- The records -
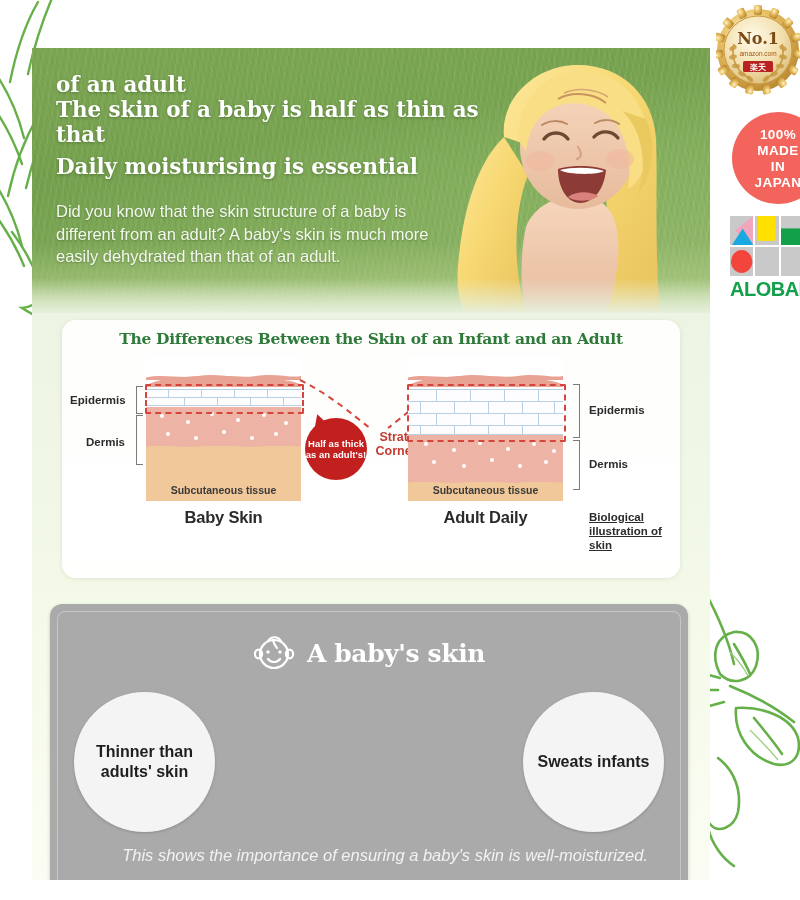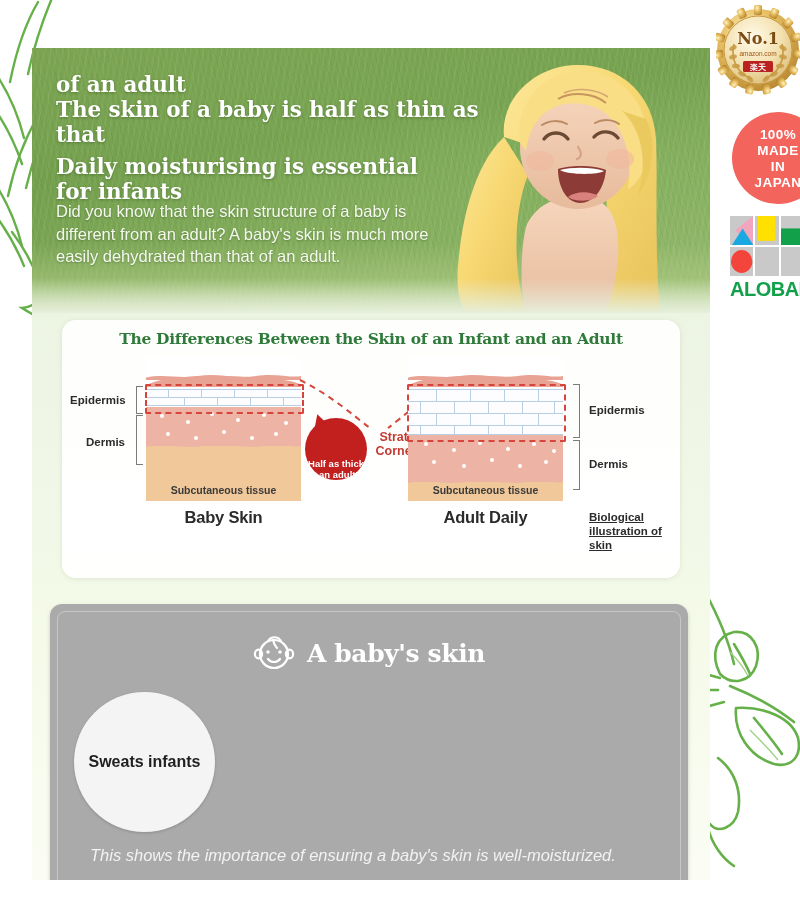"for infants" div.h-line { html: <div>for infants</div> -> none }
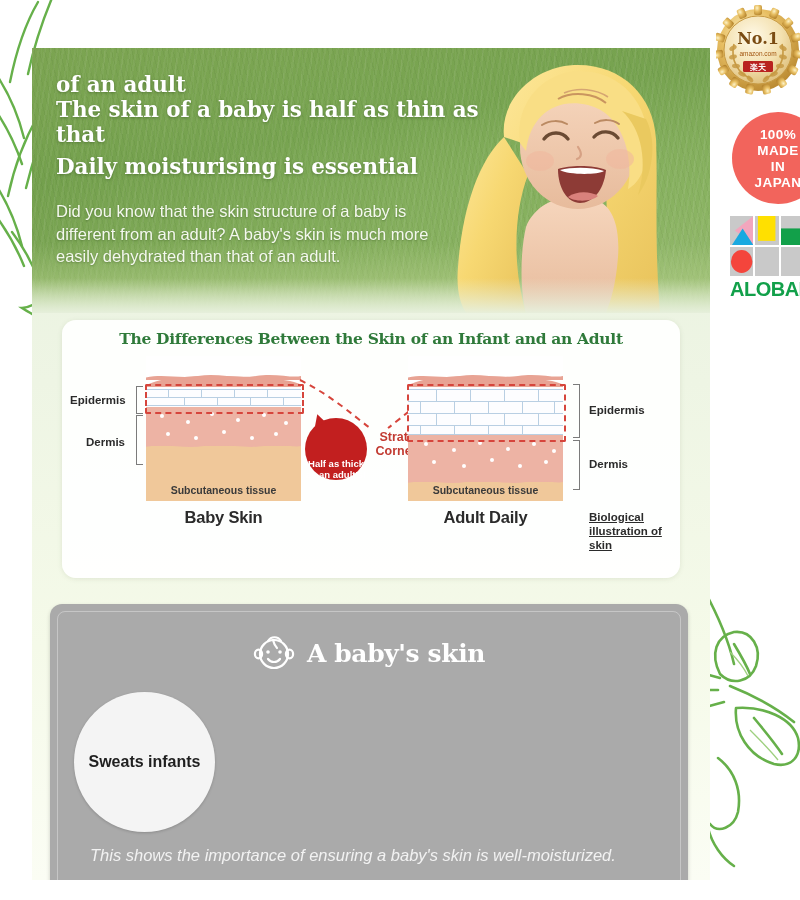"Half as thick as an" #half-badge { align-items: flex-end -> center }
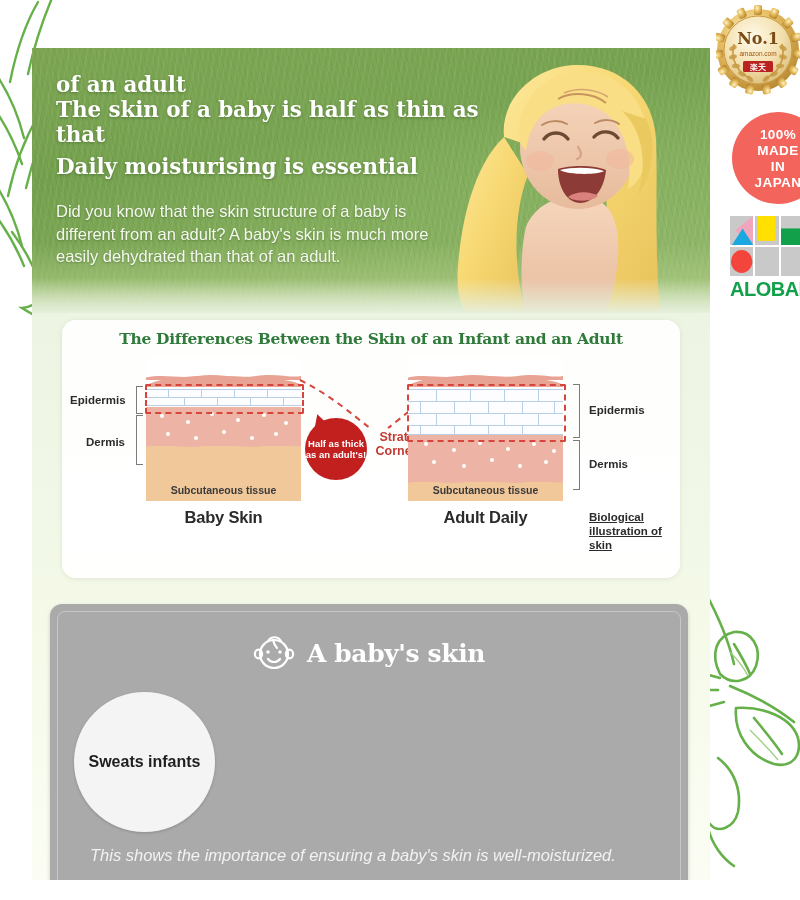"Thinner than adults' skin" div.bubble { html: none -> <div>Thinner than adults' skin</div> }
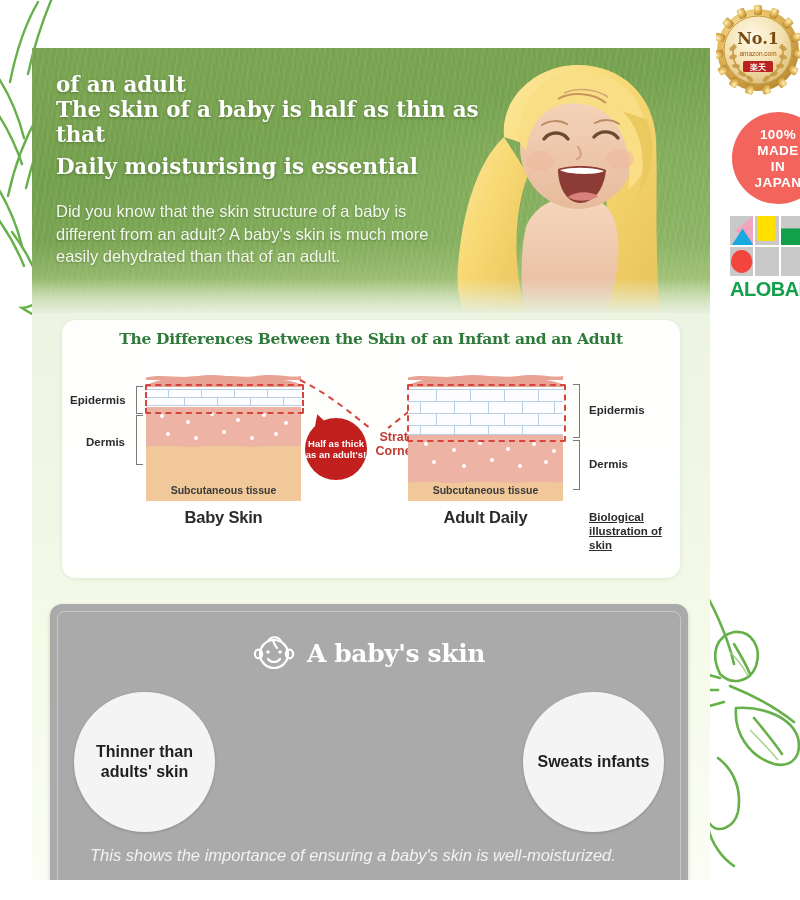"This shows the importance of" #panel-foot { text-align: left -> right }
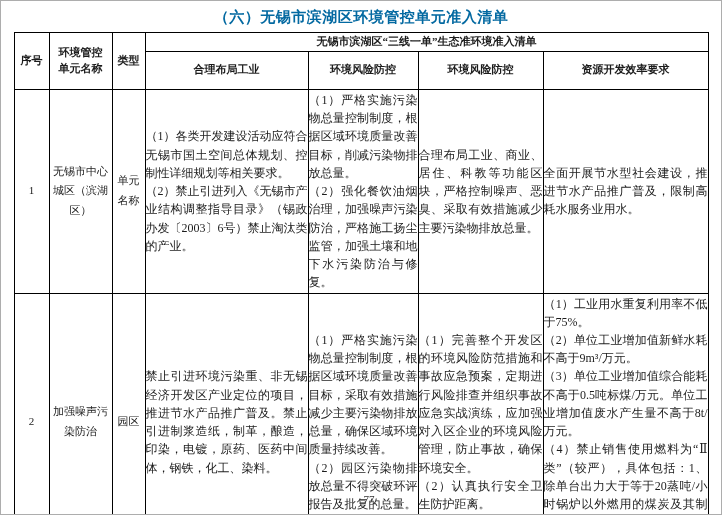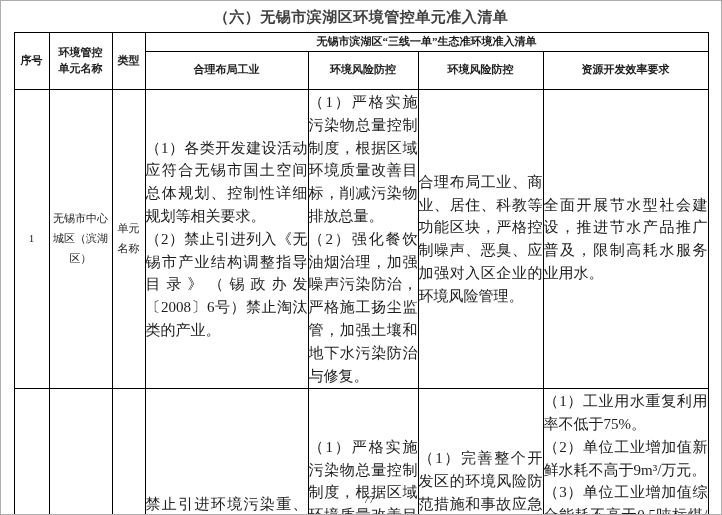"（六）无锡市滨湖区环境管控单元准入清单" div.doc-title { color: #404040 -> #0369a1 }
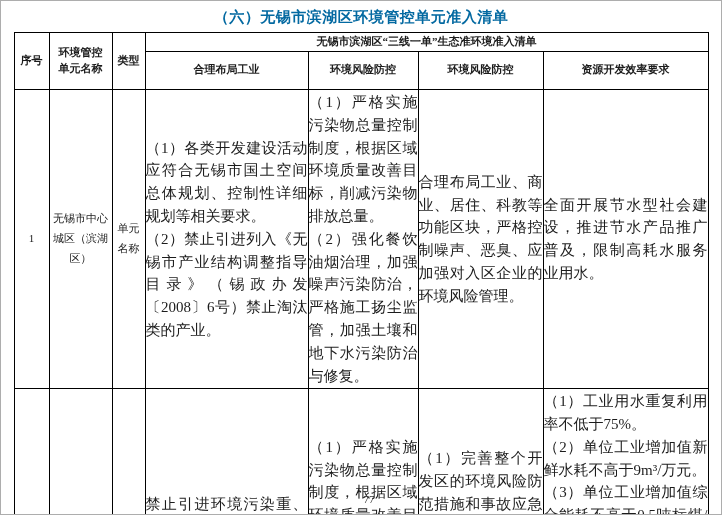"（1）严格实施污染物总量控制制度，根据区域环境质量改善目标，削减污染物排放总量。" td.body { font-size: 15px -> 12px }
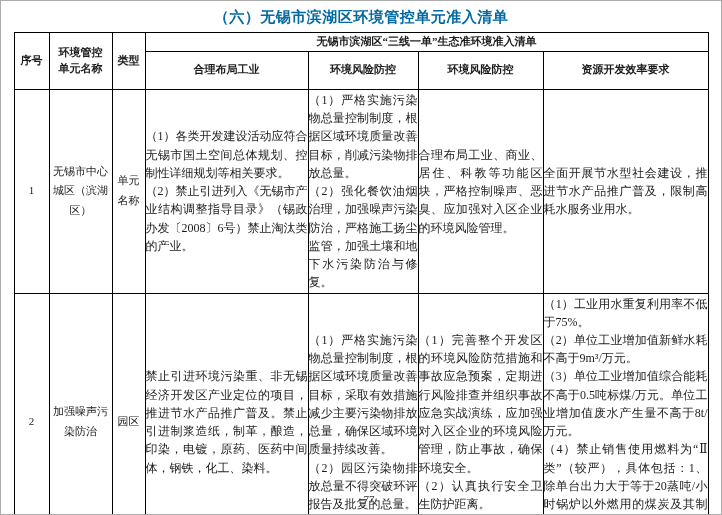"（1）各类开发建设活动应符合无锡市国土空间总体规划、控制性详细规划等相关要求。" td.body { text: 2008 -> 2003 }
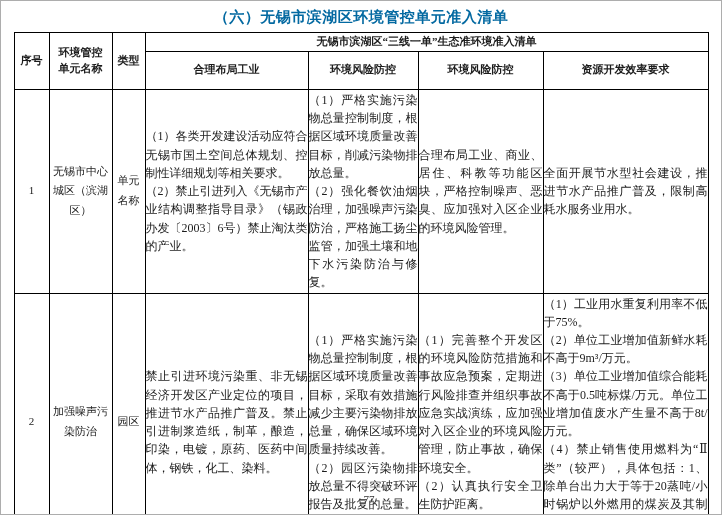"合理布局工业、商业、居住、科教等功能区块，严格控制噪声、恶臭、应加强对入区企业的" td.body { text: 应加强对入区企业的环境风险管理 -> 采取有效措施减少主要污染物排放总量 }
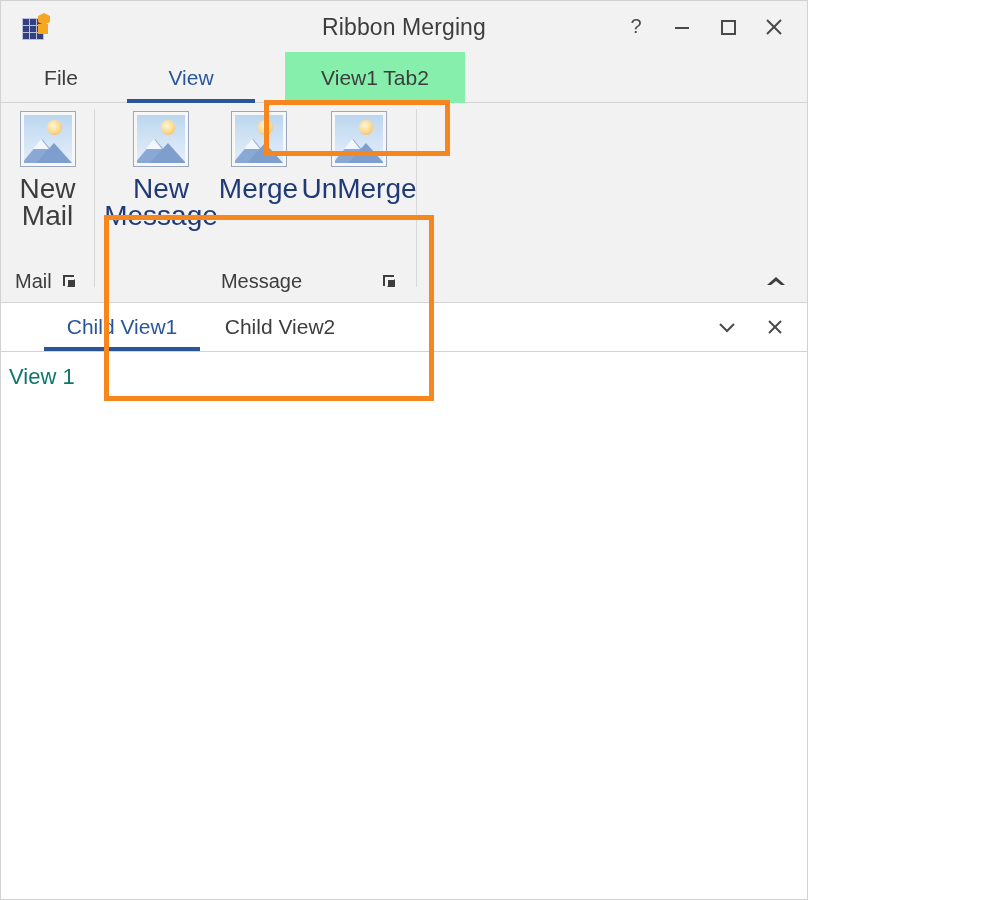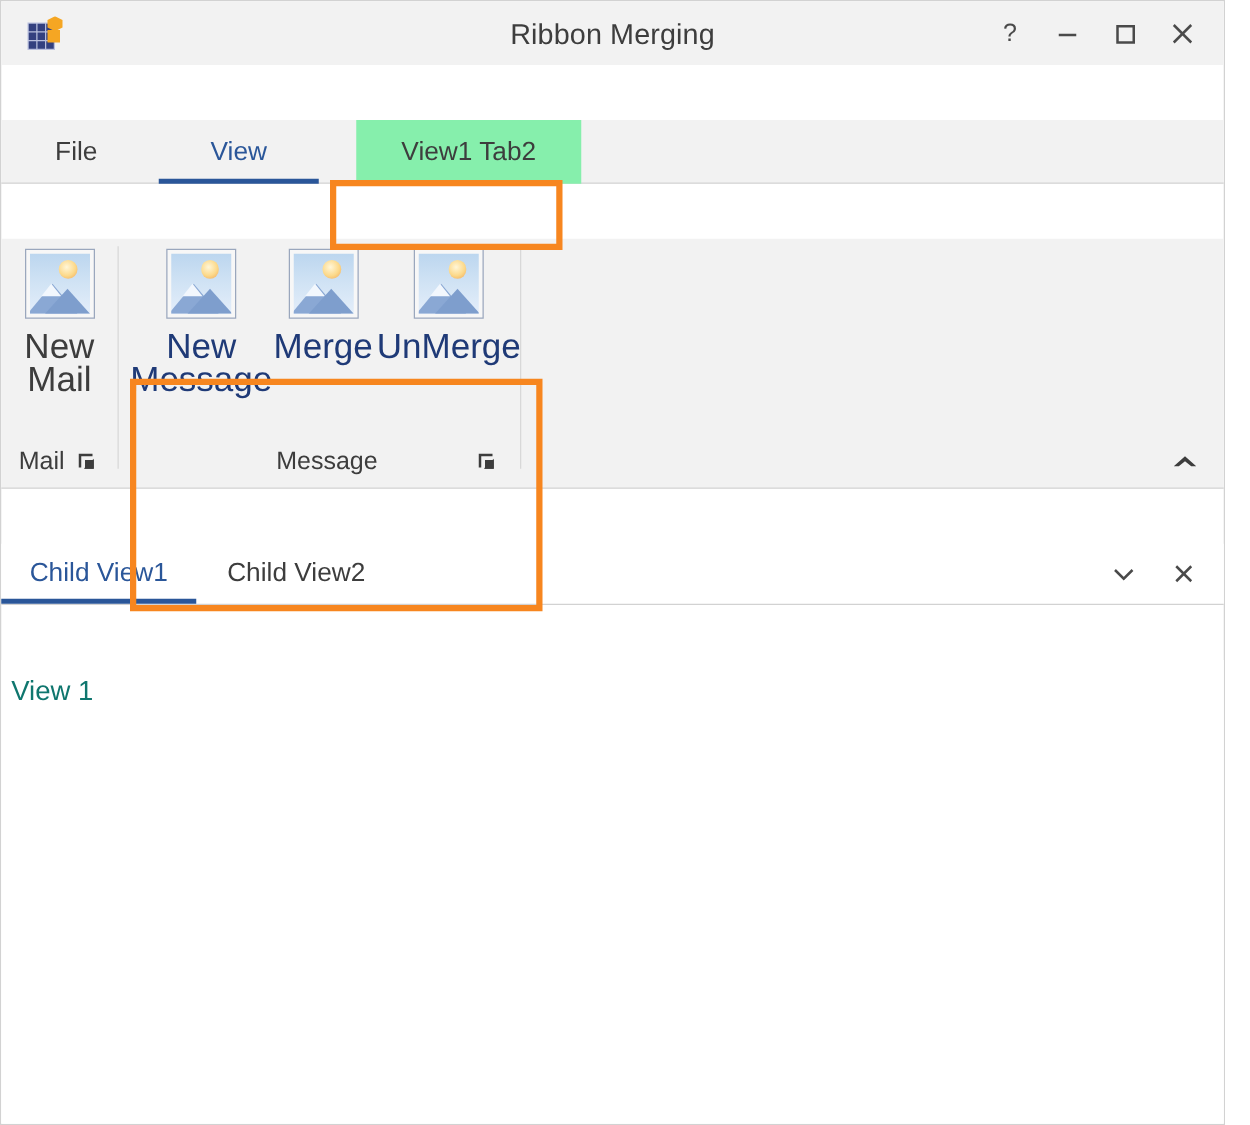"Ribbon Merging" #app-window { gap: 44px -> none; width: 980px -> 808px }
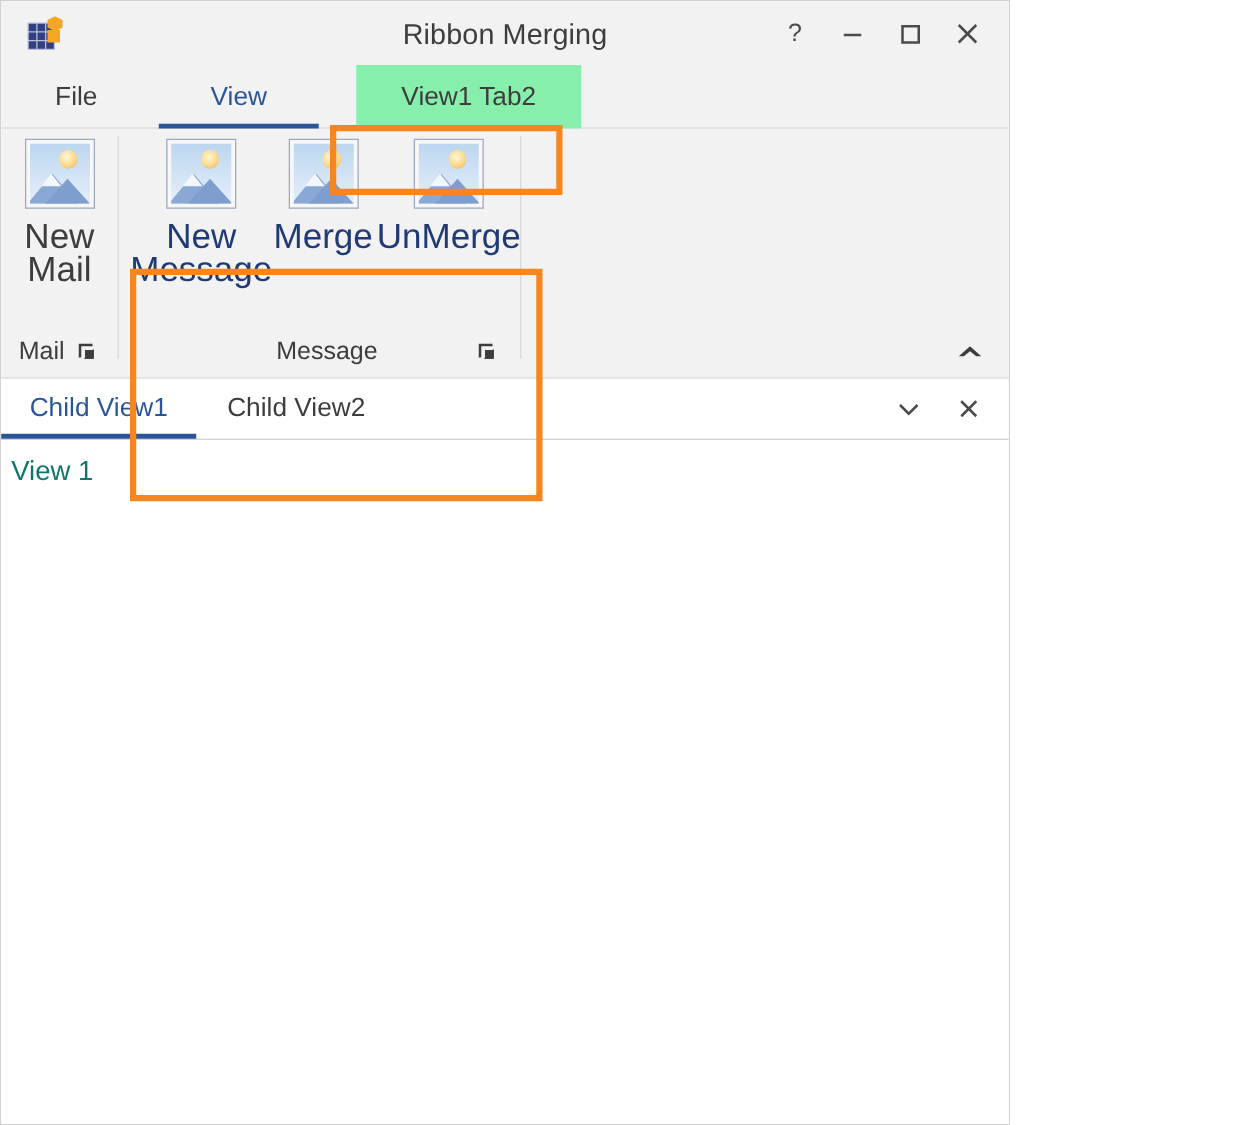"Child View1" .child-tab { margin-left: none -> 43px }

- Exercise aim -
Make a word-for-word repeat of the material, skipping all pictures.

- Task solution -
"for infants" div.h-line { html: <div>for infants</div> -> none }
"Half as thick as an" #half-badge { align-items: flex-end -> center }
"Thinner than adults' skin" div.bubble { html: none -> <div>Thinner than adults' skin</div> }
"This shows the importance of" #panel-foot { text-align: left -> right }
"（六）无锡市滨湖区环境管控单元准入清单" div.doc-title { color: #404040 -> #0369a1 }
"（1）严格实施污染物总量控制制度，根据区域环境质量改善目标，削减污染物排放总量。" td.body { font-size: 15px -> 12px }
"（1）各类开发建设活动应符合无锡市国土空间总体规划、控制性详细规划等相关要求。" td.body { text: 2008 -> 2003 }
"合理布局工业、商业、居住、科教等功能区块，严格控制噪声、恶臭、应加强对入区企业的" td.body { text: 应加强对入区企业的环境风险管理 -> 采取有效措施减少主要污染物排放总量 }
"Ribbon Merging" #app-window { gap: 44px -> none; width: 980px -> 808px }
"Child View1" .child-tab { margin-left: none -> 43px }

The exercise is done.